New Medical Innovation Coming Soon from MicaPlex Incubator

YANKADDY adjustable arm and a spring clamp that latches onto bedrails, counters, IV poles and medical equipment
Kristi Myers, a MicaPlex incubator tenant, invented a disposable holster for the Yankauer suction instrument.​

“I saw a problem and I knew there had to be a solution,” said Kristi Myers, MSN CRNA, of her work as a nurse at a Level 1 trauma center in Memphis, Tenn.

She had just finished suctioning secretions from a trauma patient’s mouth when she looked at the medical device in her hand – the ubiquitous Yankauer suction instrument – and she needed a place to stash it, in case she needed to quickly use it again. She was forced to do what most medical providers do with the Yankauer – she shoved it under the patient’s pillow. The Yankauer often winds up on countertops, too, but such placements can spread contaminants and infections.

Myers invented a solution to the problem. In late spring 2018, Myers’ first batch of products will roll off the manufacturing line, ready for sale.

Her patent-pending Yankaddy® serves as a disposable holster for the Yankauer suction instrument. The invention features a non-disposable bracket for the Yankaddy® to snap onto, and an adjustable arm and a spring clamp that latches onto bedrails, counters, IV poles and medical equipment.

To help jump-start sales, she’ll exhibit this summer at the annual Association of Prevention and Infection Control conference, which draws infection-control professionals from hospitals and surgery centers across the country. She’s also preparing to help expand the workforce in Volusia County, by adding a salesperson to her team.

As a virtual incubator tenant in the John Mica Engineering and Aerospace Innovation Complex (MicaPlex) near Embry-Riddle’s Daytona Beach Campus, Myers is meanwhile working with Cathy Topping, operations coordinator for the university’s Research Park to try and secure a federal Small Business Innovation Research grant. She’s also reaching out to a MicaPlex partner for business advice.

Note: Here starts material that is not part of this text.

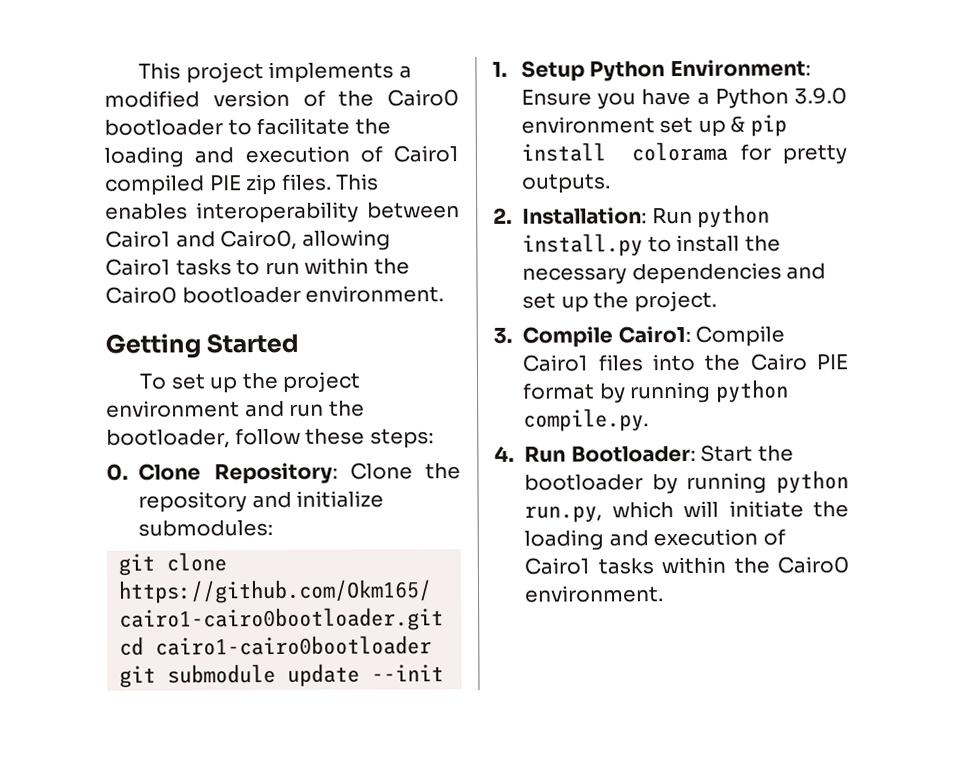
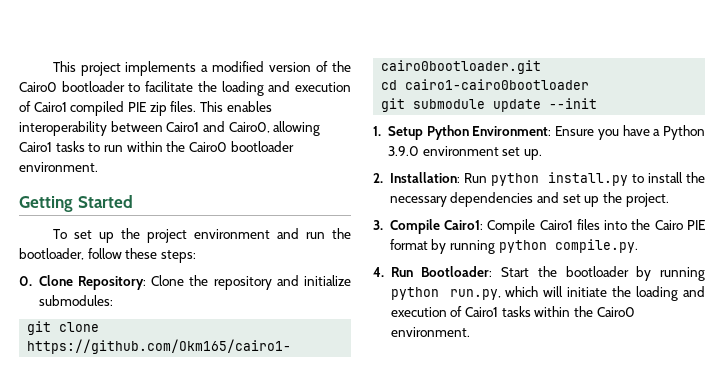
- 1. Setup Python Environment: Ensure you have a Python 3.9.0 environment set up & pip install colorama for pretty outputs.
+ 1. Setup Python Environment: Ensure you have a Python 3.9.0 environment set up.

The problem Myers wanted to tackle is a significant one.

Today, roughly 1.7 million U.S. patients suffer healthcare-acquired infections (HAIs) every year. By one estimate, HAIs play a role in 99,000 deaths and add as much as $45 billion to the nation’s healthcare costs. Myers, who became a nurse when her children were one and three years old, saw a real problem with the most commonly used suction instrument in the world and its role in spreading infections. She couldn’t figure out why such a seemingly simple solution for a common problem had not yet been developed.

She continued her education, and several years later she became a Certified Registered Nurse Anesthetist (CRNA). As the years passed, she read as much as she could about the issue. In one study, she learned that 94 percent of Yankauer suction devices were teeming with bacteria, 24 hours after they were used on orally intubated patients. As Myers suspected, the haphazard placement of used suction instruments was indeed a significant problem.

After months of researching existing solutions, Myers found nothing. She decided it was time to invent one herself. In the evenings and on weekends, she worked on prototype after prototype, using materials purchased at do-it-yourself home-improvement stores until she felt satisfied with her prototype. Her goal was to provide all medical providers with “a place to store the Yankauer suction instrument, thereby keeping the environment clean from its contaminants while allowing a one-handed use of the instrument, adding safety and convenience to the mix.”

“The support that I’ve received from Embry-Riddle has been incredible,” Myers said. “They helped me take my product to the next level.”